I've cooled a little on this thought since having it, but I'll still share. The thing they both do is wring Tragedy out of taking characters from one genre and forcing them into another. A "genre" in this analysis is a sort of well-recognized shorthand recipe for the way a certain type of fictional world and setting can be expected to behave. Twin Peaks is doing A Lot and this is a pretty narrow lens, but one of my thoughts after watching The Return was that the town and people of Twin Peaks were playing by Soap Opera rules. As soon as Laura Palmer washes up on that beach, the Soap Opera gets invaded by other genres (Police Procedural, Slasher Horror) and the characters, being little fictional genre-rule driven automatons, have no ability to cope and the wheels start falling of.

So Oersted is a High Fantasy JRPG silent protagonist and he would've been fine if he was in a High Fantasy JRPG genre story, but as soon as people start talking in iambic pentameter and having even slightly complicated emotions, he's not just out of his depth but utterly doomed because whoops turns out you're actually a Shakespearean Tragic Hero. And then to twist the knife, we still have one foot in the High Fantasy genre world, so at your emotional nadir you can literally manifest your hate and anguish and petulance as a potent wellspring of dark magic (n.b. the Author can pick and choose the Worst Possible Genre Rule to apply in every single moment to twist, torment, and contort their characters)

It rocks so much. This is tinged with personal opinion, but I feel like the VO is just straight-up better in this chapter than the others and I think that's partially down to production process. A common problem with VO in games is that there can be a real lack of direction for the voice-actors, or the direction they do get is very disconnected from the original creative intent. (I say as I work on a VO-heavy game). But I feel like if you put a theatre kid in front of a microphone and give them something that scans like Shakespeare they instantly and immediately know how to sell it

(wondering too if this is part of the original sauce, old Willy Shakes writing stuff in poetry because you can put it in front of a fresh actor and get a good performance without too much direction)

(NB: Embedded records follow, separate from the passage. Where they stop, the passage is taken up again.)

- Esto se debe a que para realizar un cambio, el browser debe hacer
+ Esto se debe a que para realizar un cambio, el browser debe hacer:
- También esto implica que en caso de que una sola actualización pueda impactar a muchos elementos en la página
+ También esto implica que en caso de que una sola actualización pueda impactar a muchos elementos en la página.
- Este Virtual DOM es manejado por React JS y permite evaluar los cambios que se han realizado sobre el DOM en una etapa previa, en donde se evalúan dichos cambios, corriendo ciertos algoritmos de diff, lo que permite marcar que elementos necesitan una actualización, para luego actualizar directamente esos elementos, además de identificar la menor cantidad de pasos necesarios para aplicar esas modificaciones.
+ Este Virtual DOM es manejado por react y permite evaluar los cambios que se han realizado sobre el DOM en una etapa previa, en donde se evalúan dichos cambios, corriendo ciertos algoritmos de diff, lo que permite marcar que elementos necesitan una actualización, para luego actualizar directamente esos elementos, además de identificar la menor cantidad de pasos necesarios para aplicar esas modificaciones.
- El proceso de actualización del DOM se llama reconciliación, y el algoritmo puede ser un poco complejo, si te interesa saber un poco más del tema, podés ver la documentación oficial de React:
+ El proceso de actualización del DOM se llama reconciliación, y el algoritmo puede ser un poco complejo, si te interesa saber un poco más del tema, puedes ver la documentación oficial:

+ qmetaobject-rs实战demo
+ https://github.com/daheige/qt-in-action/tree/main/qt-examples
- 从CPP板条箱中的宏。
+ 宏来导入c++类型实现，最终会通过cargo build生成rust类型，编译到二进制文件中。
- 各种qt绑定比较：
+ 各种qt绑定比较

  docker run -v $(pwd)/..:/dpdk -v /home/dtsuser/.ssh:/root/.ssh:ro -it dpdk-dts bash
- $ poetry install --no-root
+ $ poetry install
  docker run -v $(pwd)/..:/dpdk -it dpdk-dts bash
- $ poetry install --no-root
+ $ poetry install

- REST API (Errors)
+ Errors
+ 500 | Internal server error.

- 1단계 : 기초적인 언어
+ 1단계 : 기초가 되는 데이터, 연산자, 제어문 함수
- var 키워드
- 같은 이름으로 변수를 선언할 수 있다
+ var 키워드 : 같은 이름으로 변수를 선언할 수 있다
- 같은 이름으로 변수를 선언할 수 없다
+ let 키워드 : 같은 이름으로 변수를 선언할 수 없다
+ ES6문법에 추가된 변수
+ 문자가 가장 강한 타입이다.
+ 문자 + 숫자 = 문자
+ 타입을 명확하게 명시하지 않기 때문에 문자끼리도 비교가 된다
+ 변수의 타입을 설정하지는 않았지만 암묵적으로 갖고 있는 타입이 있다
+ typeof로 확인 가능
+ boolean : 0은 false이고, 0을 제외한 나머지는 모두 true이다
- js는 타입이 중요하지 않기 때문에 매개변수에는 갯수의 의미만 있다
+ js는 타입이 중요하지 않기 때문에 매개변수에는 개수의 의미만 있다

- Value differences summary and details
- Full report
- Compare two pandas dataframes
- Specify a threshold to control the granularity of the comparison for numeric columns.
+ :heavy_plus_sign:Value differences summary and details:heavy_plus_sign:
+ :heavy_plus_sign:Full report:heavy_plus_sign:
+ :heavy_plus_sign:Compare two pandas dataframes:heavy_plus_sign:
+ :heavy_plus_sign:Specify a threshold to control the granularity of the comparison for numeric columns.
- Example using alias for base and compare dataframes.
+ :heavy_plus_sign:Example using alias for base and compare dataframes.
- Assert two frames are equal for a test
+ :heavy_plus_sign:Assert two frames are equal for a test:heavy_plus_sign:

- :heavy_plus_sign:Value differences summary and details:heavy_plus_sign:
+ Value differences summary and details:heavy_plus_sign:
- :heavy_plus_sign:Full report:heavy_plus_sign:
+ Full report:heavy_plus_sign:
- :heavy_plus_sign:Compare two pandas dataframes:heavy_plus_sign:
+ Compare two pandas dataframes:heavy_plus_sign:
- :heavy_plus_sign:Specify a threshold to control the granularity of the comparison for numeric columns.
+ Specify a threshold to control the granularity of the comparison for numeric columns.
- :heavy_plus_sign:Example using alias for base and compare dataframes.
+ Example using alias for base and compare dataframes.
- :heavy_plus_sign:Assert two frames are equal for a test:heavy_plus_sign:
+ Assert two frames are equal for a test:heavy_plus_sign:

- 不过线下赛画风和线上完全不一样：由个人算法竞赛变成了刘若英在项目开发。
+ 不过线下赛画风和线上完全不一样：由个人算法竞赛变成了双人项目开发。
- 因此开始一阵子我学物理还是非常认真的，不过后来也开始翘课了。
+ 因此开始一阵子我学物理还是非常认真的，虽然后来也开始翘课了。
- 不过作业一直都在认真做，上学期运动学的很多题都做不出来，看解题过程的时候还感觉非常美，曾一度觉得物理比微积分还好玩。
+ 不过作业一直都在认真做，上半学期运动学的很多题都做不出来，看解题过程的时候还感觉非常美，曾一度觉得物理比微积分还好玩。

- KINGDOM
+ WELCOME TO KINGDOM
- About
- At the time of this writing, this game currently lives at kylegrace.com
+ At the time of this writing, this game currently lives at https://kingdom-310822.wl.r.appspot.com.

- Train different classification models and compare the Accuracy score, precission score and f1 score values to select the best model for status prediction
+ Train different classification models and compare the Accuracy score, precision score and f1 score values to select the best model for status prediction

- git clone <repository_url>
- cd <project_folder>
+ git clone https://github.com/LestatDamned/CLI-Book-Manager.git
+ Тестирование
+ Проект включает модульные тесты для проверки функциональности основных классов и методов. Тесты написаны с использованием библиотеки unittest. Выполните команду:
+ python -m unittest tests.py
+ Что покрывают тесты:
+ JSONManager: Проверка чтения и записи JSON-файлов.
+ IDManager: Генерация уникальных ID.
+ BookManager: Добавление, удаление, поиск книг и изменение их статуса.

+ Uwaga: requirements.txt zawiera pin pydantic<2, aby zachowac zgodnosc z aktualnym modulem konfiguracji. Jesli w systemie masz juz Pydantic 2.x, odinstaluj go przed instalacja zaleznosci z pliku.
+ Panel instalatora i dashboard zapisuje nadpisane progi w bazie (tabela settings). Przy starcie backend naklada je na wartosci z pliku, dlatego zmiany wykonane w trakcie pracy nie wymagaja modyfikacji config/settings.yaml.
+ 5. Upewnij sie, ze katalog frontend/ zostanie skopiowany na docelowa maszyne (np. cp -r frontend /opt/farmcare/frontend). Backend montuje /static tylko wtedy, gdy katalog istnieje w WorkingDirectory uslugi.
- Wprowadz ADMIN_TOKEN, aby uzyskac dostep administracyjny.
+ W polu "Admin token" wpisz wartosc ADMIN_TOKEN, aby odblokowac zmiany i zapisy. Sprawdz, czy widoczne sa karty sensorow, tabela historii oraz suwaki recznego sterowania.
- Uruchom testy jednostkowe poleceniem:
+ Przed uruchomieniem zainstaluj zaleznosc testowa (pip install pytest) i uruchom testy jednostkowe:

i think the 'wrong genre' view's really neat - certainly makes a lotta sense to me. when oersted woke up that morning, do you think he noticed ev'ryone speaking in iambic pentameter constantly and went "well that's kinda weird" to himself? or is he just too focused on the ol' JRPG adventuring that's sure to come and make everything alright. i doubt the Bard existed in Lucrece, 'cause if he did then Oersted coulda known and tragedy would have been avoided

yeah honestly it's really kind of a winning formula for VO, y'know? poetry really does just say "ayo! read me with PASSION you big fucking nerd" and then it works because Oh Hell Yeah Babe. it's really hard not to read ol' Shakespeare in your head without dramatizing it, and i think that translates to speaking too

A fun thought, though the theory sort of requires you to think of the characters entirely inside the text. This conception of Oersted is too imaginary to have woken up the morning before the plot. "Less than dead, he never was" etc.